» **Work request**
The data should be restated word for word, in full.

=-=-=

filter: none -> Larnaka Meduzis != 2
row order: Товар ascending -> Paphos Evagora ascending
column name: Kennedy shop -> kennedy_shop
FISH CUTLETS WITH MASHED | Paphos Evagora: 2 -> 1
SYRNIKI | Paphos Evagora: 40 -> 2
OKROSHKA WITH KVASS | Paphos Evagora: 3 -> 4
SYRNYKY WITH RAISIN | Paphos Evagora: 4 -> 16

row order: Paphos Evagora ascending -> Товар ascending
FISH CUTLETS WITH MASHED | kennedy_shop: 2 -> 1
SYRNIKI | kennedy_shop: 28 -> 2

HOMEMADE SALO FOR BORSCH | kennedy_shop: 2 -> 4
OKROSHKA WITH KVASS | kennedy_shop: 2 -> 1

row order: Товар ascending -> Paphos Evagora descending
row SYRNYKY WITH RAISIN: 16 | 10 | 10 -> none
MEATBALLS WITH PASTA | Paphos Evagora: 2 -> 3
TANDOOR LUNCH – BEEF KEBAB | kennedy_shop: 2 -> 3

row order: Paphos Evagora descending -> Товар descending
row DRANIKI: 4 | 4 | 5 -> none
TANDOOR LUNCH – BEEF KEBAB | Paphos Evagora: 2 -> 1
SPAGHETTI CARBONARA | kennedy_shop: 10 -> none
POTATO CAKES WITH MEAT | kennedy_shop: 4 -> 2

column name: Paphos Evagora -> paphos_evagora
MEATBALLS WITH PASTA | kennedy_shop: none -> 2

=-=-=

» **Answer to the exercise**
filter: none -> Larnaka Meduzis != 2
row order: Товар ascending -> Paphos Evagora ascending
column name: Kennedy shop -> kennedy_shop
FISH CUTLETS WITH MASHED | Paphos Evagora: 2 -> 1
SYRNIKI | Paphos Evagora: 40 -> 2
OKROSHKA WITH KVASS | Paphos Evagora: 3 -> 4
SYRNYKY WITH RAISIN | Paphos Evagora: 4 -> 16

row order: Paphos Evagora ascending -> Товар ascending
FISH CUTLETS WITH MASHED | kennedy_shop: 2 -> 1
SYRNIKI | kennedy_shop: 28 -> 2

HOMEMADE SALO FOR BORSCH | kennedy_shop: 2 -> 4
OKROSHKA WITH KVASS | kennedy_shop: 2 -> 1

row order: Товар ascending -> Paphos Evagora descending
row SYRNYKY WITH RAISIN: 16 | 10 | 10 -> none
MEATBALLS WITH PASTA | Paphos Evagora: 2 -> 3
TANDOOR LUNCH – BEEF KEBAB | kennedy_shop: 2 -> 3

row order: Paphos Evagora descending -> Товар descending
row DRANIKI: 4 | 4 | 5 -> none
TANDOOR LUNCH – BEEF KEBAB | Paphos Evagora: 2 -> 1
SPAGHETTI CARBONARA | kennedy_shop: 10 -> none
POTATO CAKES WITH MEAT | kennedy_shop: 4 -> 2

column name: Paphos Evagora -> paphos_evagora
MEATBALLS WITH PASTA | kennedy_shop: none -> 2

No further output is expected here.